(HOW TO COMPLETE THIS TASK): Reproduce the entries in full and exactly. Pictures stay out.

(Edit tracking data)
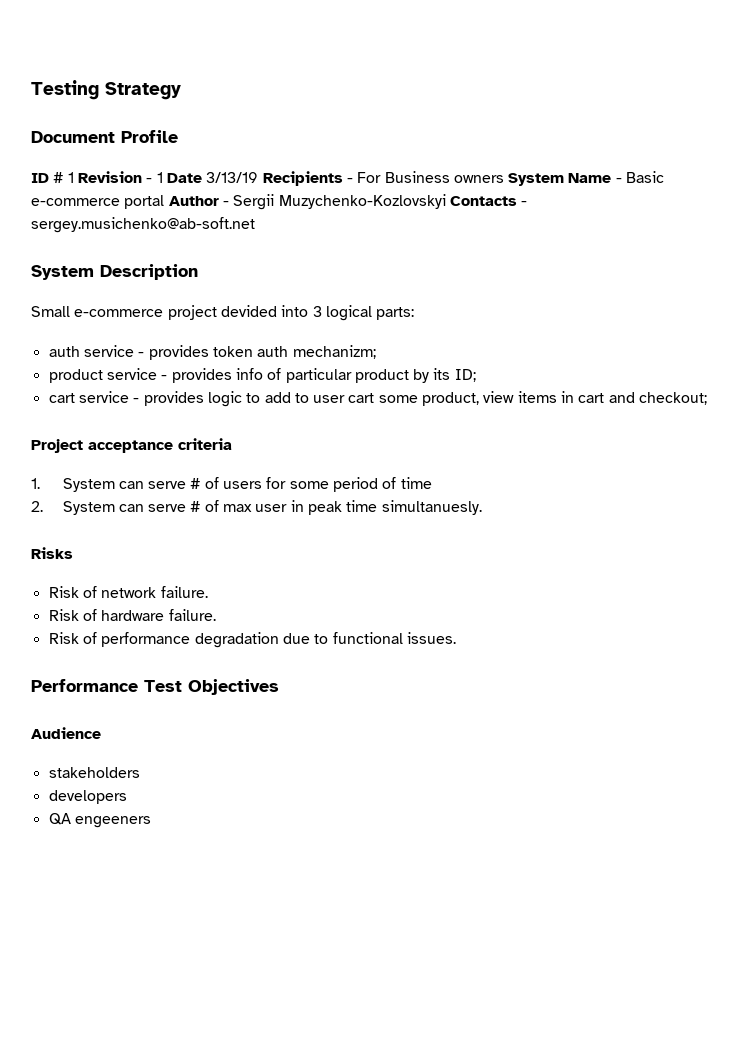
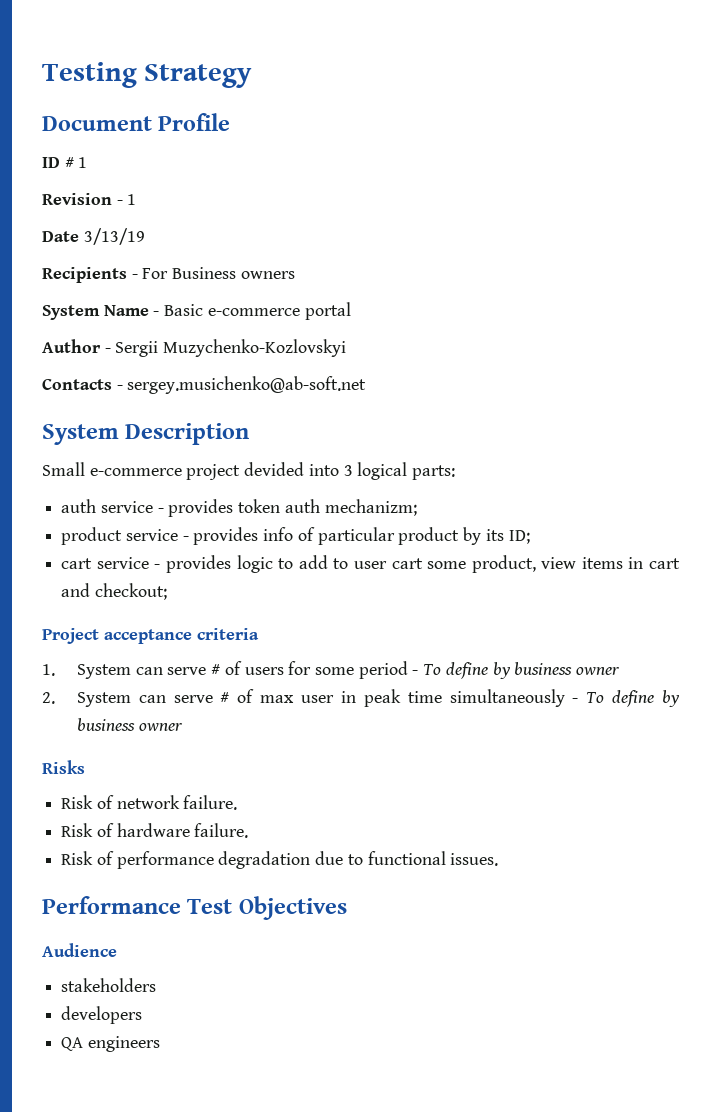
- ID # 1 Revision - 1 Date 3/13/19 Recipients - For Business owners System Name - Basic e-commerce portal Author - Sergii Muzychenko-Kozlovskyi Contacts - sergey.musichenko@ab-soft.net
+ ID # 1
+ Revision - 1
+ Date 3/13/19
+ Recipients - For Business owners
+ System Name - Basic e-commerce portal
+ Author - Sergii Muzychenko-Kozlovskyi
+ Contacts - sergey.musichenko@ab-soft.net
- 1. System can serve # of users for some period of time
+ 1. System can serve # of users for some period - To define by business owner
- 2. System can serve # of max user in peak time simultanuesly.
+ 2. System can serve # of max user in peak time simultaneously - To define by business owner
- QA engeeners
+ QA engineers

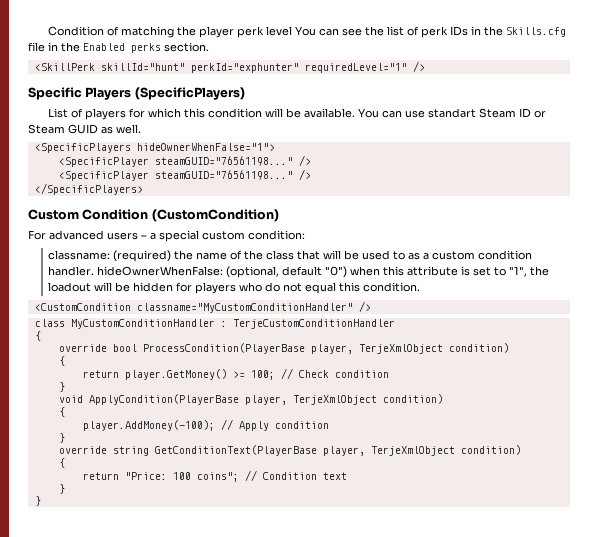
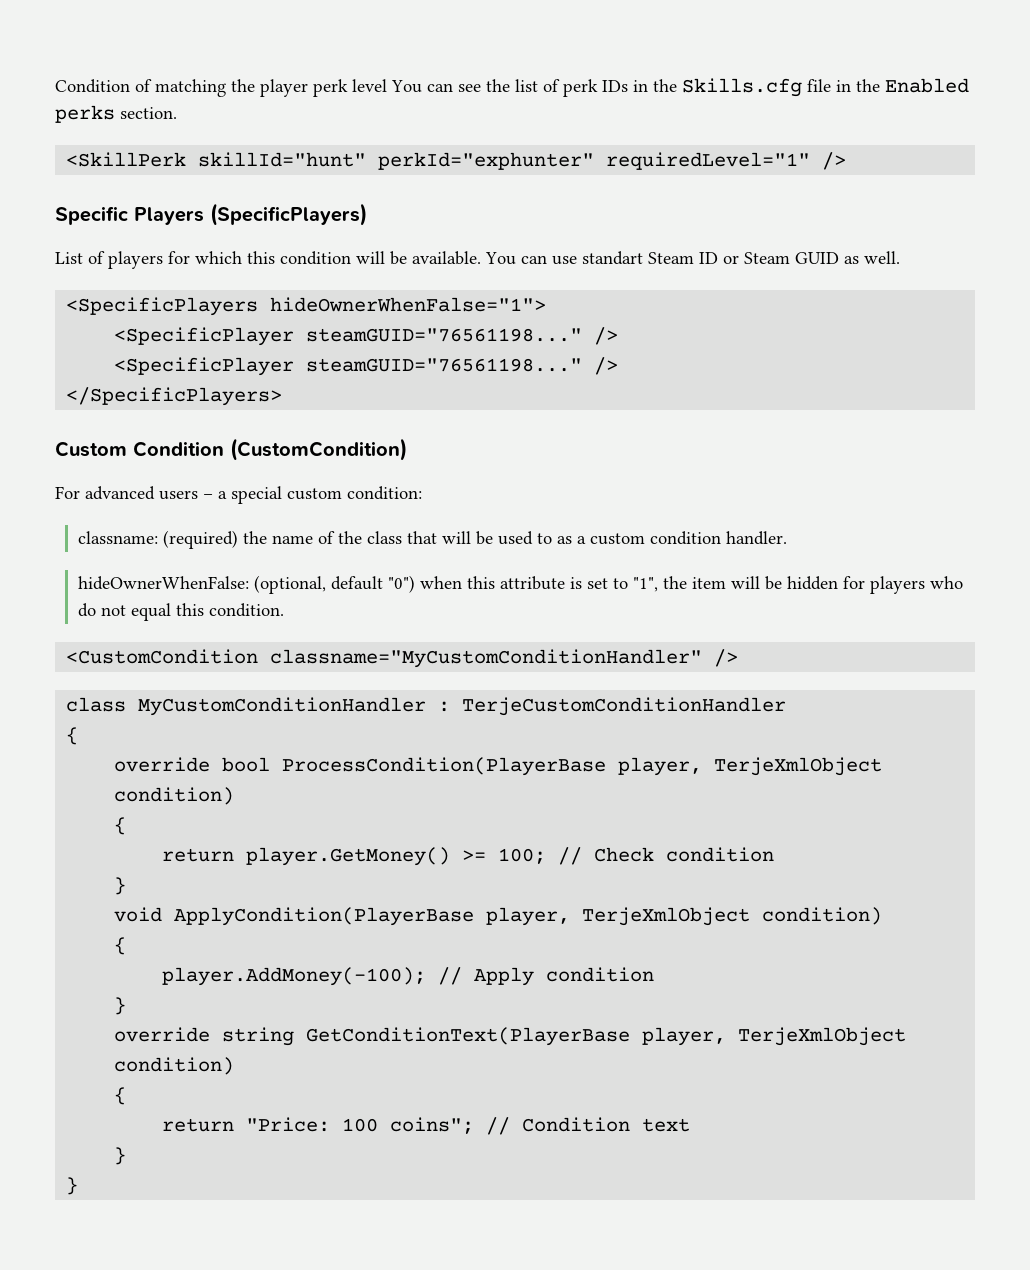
- classname: (required) the name of the class that will be used to as a custom condition handler. hideOwnerWhenFalse: (optional, default "0") when this attribute is set to "1", the loadout will be hidden for players who do not equal this condition.
+ classname: (required) the name of the class that will be used to as a custom condition handler.
+ hideOwnerWhenFalse: (optional, default "0") when this attribute is set to "1", the item will be hidden for players who do not equal this condition.

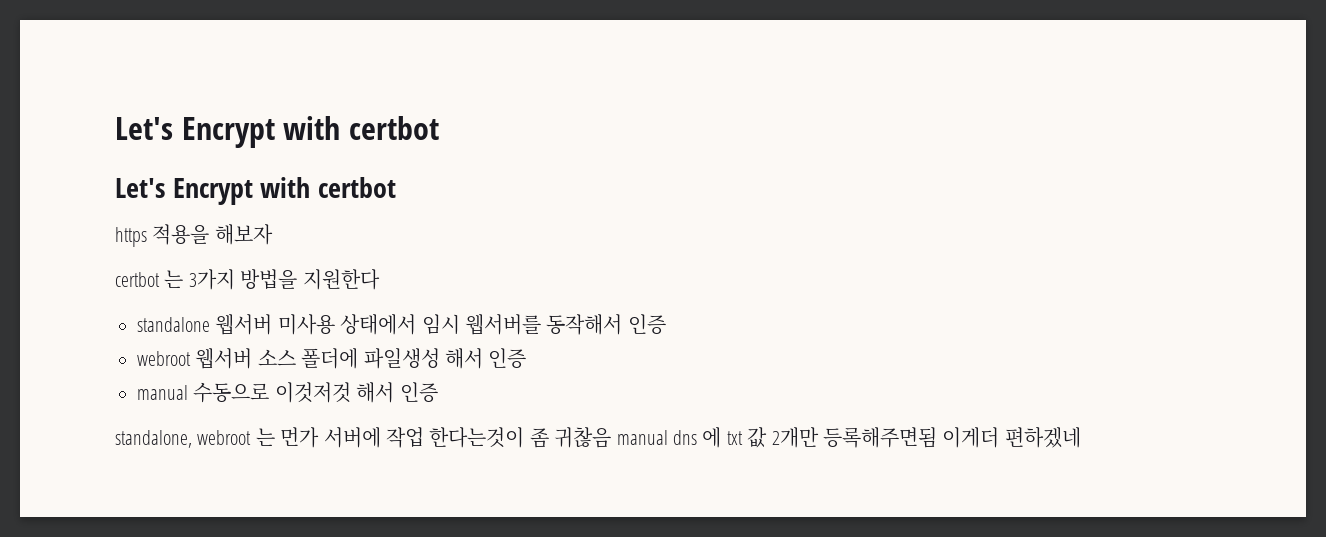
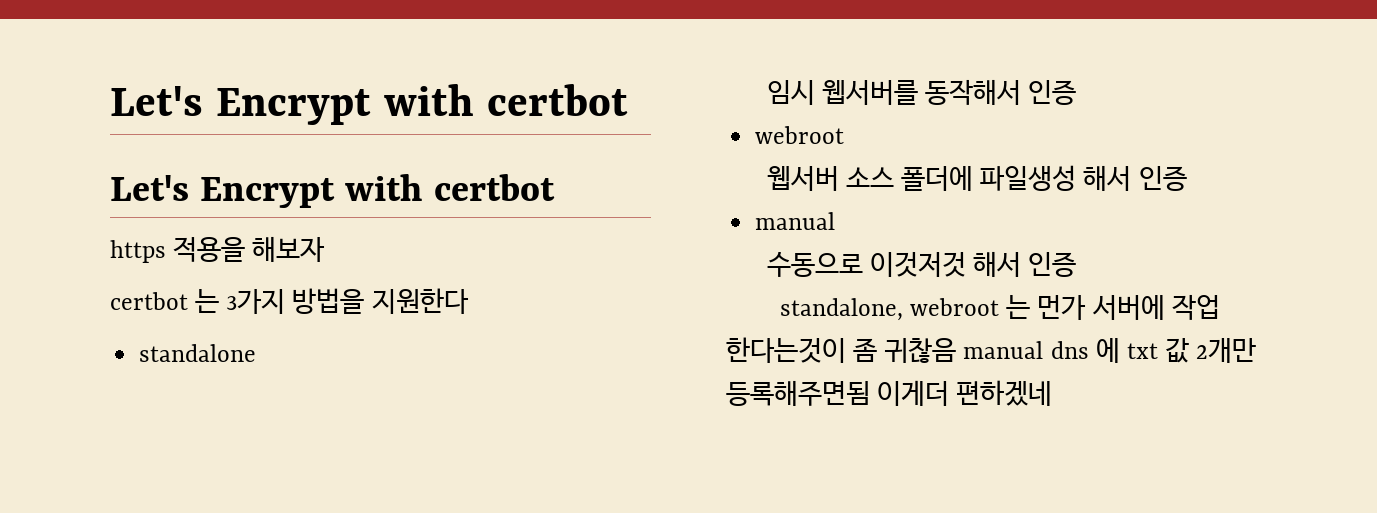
- standalone 웹서버 미사용 상태에서 임시 웹서버를 동작해서 인증
- webroot 웹서버 소스 폴더에 파일생성 해서 인증
- manual 수동으로 이것저것 해서 인증
+ standalone
+ 임시 웹서버를 동작해서 인증
+ webroot
+ 웹서버 소스 폴더에 파일생성 해서 인증
+ manual
+ 수동으로 이것저것 해서 인증

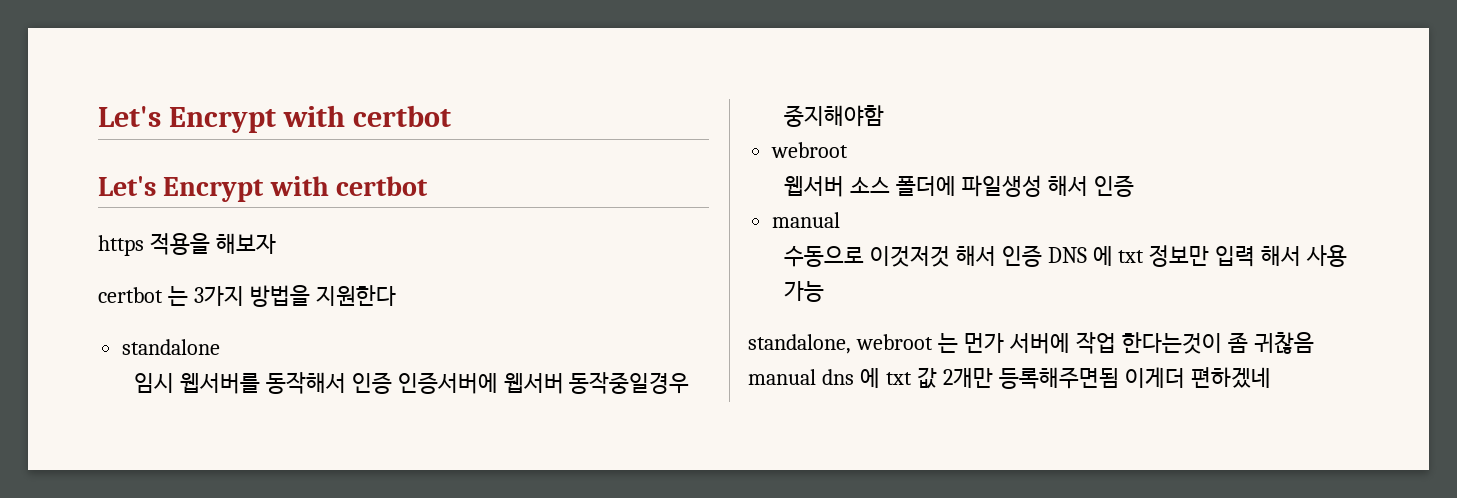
- 임시 웹서버를 동작해서 인증
+ 임시 웹서버를 동작해서 인증 인증서버에 웹서버 동작중일경우 중지해야함
- 수동으로 이것저것 해서 인증
+ 수동으로 이것저것 해서 인증 DNS 에 txt 정보만 입력 해서 사용 가능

(SOLVED EXERCISE):
- ID # 1 Revision - 1 Date 3/13/19 Recipients - For Business owners System Name - Basic e-commerce portal Author - Sergii Muzychenko-Kozlovskyi Contacts - sergey.musichenko@ab-soft.net
+ ID # 1
+ Revision - 1
+ Date 3/13/19
+ Recipients - For Business owners
+ System Name - Basic e-commerce portal
+ Author - Sergii Muzychenko-Kozlovskyi
+ Contacts - sergey.musichenko@ab-soft.net
- 1. System can serve # of users for some period of time
+ 1. System can serve # of users for some period - To define by business owner
- 2. System can serve # of max user in peak time simultanuesly.
+ 2. System can serve # of max user in peak time simultaneously - To define by business owner
- QA engeeners
+ QA engineers

- classname: (required) the name of the class that will be used to as a custom condition handler. hideOwnerWhenFalse: (optional, default "0") when this attribute is set to "1", the loadout will be hidden for players who do not equal this condition.
+ classname: (required) the name of the class that will be used to as a custom condition handler.
+ hideOwnerWhenFalse: (optional, default "0") when this attribute is set to "1", the item will be hidden for players who do not equal this condition.

- standalone 웹서버 미사용 상태에서 임시 웹서버를 동작해서 인증
- webroot 웹서버 소스 폴더에 파일생성 해서 인증
- manual 수동으로 이것저것 해서 인증
+ standalone
+ 임시 웹서버를 동작해서 인증
+ webroot
+ 웹서버 소스 폴더에 파일생성 해서 인증
+ manual
+ 수동으로 이것저것 해서 인증

- 임시 웹서버를 동작해서 인증
+ 임시 웹서버를 동작해서 인증 인증서버에 웹서버 동작중일경우 중지해야함
- 수동으로 이것저것 해서 인증
+ 수동으로 이것저것 해서 인증 DNS 에 txt 정보만 입력 해서 사용 가능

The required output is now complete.